Return the entries below word for word; no images should appear in the copy.

[Itemized modification records]
··········

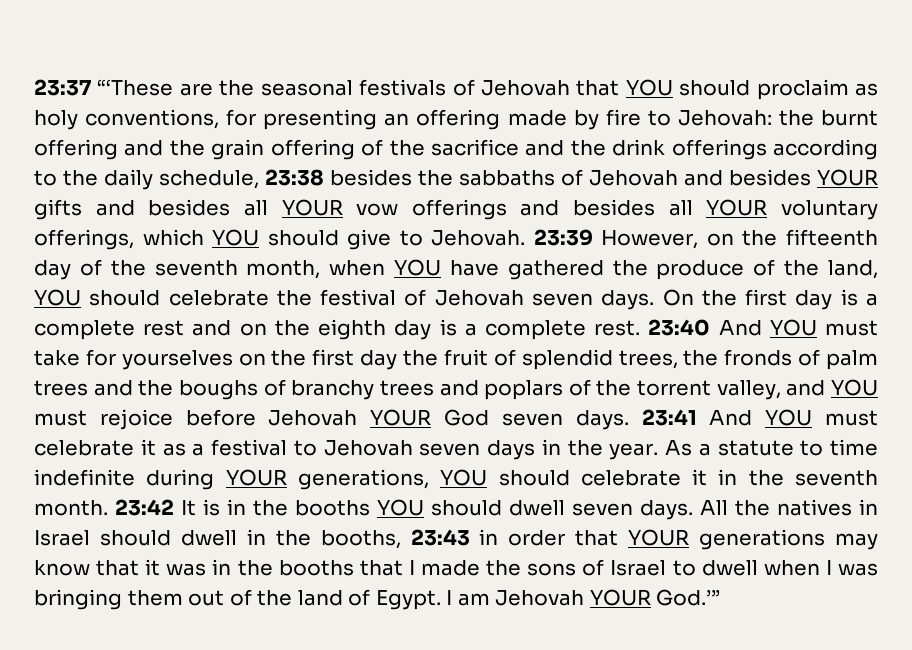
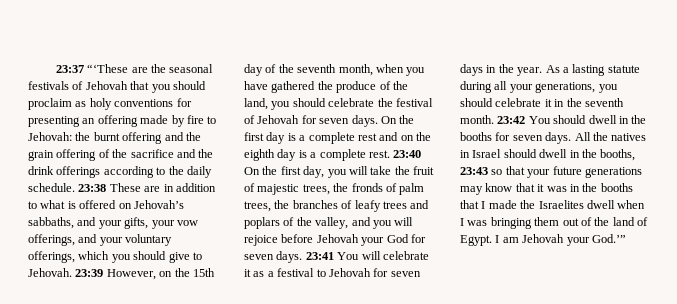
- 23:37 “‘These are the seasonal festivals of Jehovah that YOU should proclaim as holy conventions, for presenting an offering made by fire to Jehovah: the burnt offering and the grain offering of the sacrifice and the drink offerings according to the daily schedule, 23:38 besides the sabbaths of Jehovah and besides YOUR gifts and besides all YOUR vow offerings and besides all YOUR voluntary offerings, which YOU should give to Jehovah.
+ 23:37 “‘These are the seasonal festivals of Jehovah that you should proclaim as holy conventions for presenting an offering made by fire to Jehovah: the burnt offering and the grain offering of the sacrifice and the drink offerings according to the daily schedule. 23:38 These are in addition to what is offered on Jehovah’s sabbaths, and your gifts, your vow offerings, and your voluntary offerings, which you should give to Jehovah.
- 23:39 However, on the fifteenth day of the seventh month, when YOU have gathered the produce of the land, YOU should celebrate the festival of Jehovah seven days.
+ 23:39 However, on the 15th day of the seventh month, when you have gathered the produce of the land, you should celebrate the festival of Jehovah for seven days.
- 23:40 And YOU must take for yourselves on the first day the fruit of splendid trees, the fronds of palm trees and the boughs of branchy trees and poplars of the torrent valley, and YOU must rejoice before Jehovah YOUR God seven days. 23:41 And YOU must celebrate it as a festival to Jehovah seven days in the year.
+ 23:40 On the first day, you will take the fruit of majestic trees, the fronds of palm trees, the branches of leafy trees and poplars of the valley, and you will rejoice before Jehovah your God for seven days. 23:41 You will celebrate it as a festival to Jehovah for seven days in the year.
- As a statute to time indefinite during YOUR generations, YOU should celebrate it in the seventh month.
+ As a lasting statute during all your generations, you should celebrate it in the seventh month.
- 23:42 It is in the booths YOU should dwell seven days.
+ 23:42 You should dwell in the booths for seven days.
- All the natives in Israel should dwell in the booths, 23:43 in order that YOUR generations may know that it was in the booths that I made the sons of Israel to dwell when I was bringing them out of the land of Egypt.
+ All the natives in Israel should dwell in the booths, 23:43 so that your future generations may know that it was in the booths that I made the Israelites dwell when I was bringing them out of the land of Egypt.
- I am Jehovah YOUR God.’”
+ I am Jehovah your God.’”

··········

* **Task result**:
- 23:37 “‘These are the seasonal festivals of Jehovah that YOU should proclaim as holy conventions, for presenting an offering made by fire to Jehovah: the burnt offering and the grain offering of the sacrifice and the drink offerings according to the daily schedule, 23:38 besides the sabbaths of Jehovah and besides YOUR gifts and besides all YOUR vow offerings and besides all YOUR voluntary offerings, which YOU should give to Jehovah.
+ 23:37 “‘These are the seasonal festivals of Jehovah that you should proclaim as holy conventions for presenting an offering made by fire to Jehovah: the burnt offering and the grain offering of the sacrifice and the drink offerings according to the daily schedule. 23:38 These are in addition to what is offered on Jehovah’s sabbaths, and your gifts, your vow offerings, and your voluntary offerings, which you should give to Jehovah.
- 23:39 However, on the fifteenth day of the seventh month, when YOU have gathered the produce of the land, YOU should celebrate the festival of Jehovah seven days.
+ 23:39 However, on the 15th day of the seventh month, when you have gathered the produce of the land, you should celebrate the festival of Jehovah for seven days.
- 23:40 And YOU must take for yourselves on the first day the fruit of splendid trees, the fronds of palm trees and the boughs of branchy trees and poplars of the torrent valley, and YOU must rejoice before Jehovah YOUR God seven days. 23:41 And YOU must celebrate it as a festival to Jehovah seven days in the year.
+ 23:40 On the first day, you will take the fruit of majestic trees, the fronds of palm trees, the branches of leafy trees and poplars of the valley, and you will rejoice before Jehovah your God for seven days. 23:41 You will celebrate it as a festival to Jehovah for seven days in the year.
- As a statute to time indefinite during YOUR generations, YOU should celebrate it in the seventh month.
+ As a lasting statute during all your generations, you should celebrate it in the seventh month.
- 23:42 It is in the booths YOU should dwell seven days.
+ 23:42 You should dwell in the booths for seven days.
- All the natives in Israel should dwell in the booths, 23:43 in order that YOUR generations may know that it was in the booths that I made the sons of Israel to dwell when I was bringing them out of the land of Egypt.
+ All the natives in Israel should dwell in the booths, 23:43 so that your future generations may know that it was in the booths that I made the Israelites dwell when I was bringing them out of the land of Egypt.
- I am Jehovah YOUR God.’”
+ I am Jehovah your God.’”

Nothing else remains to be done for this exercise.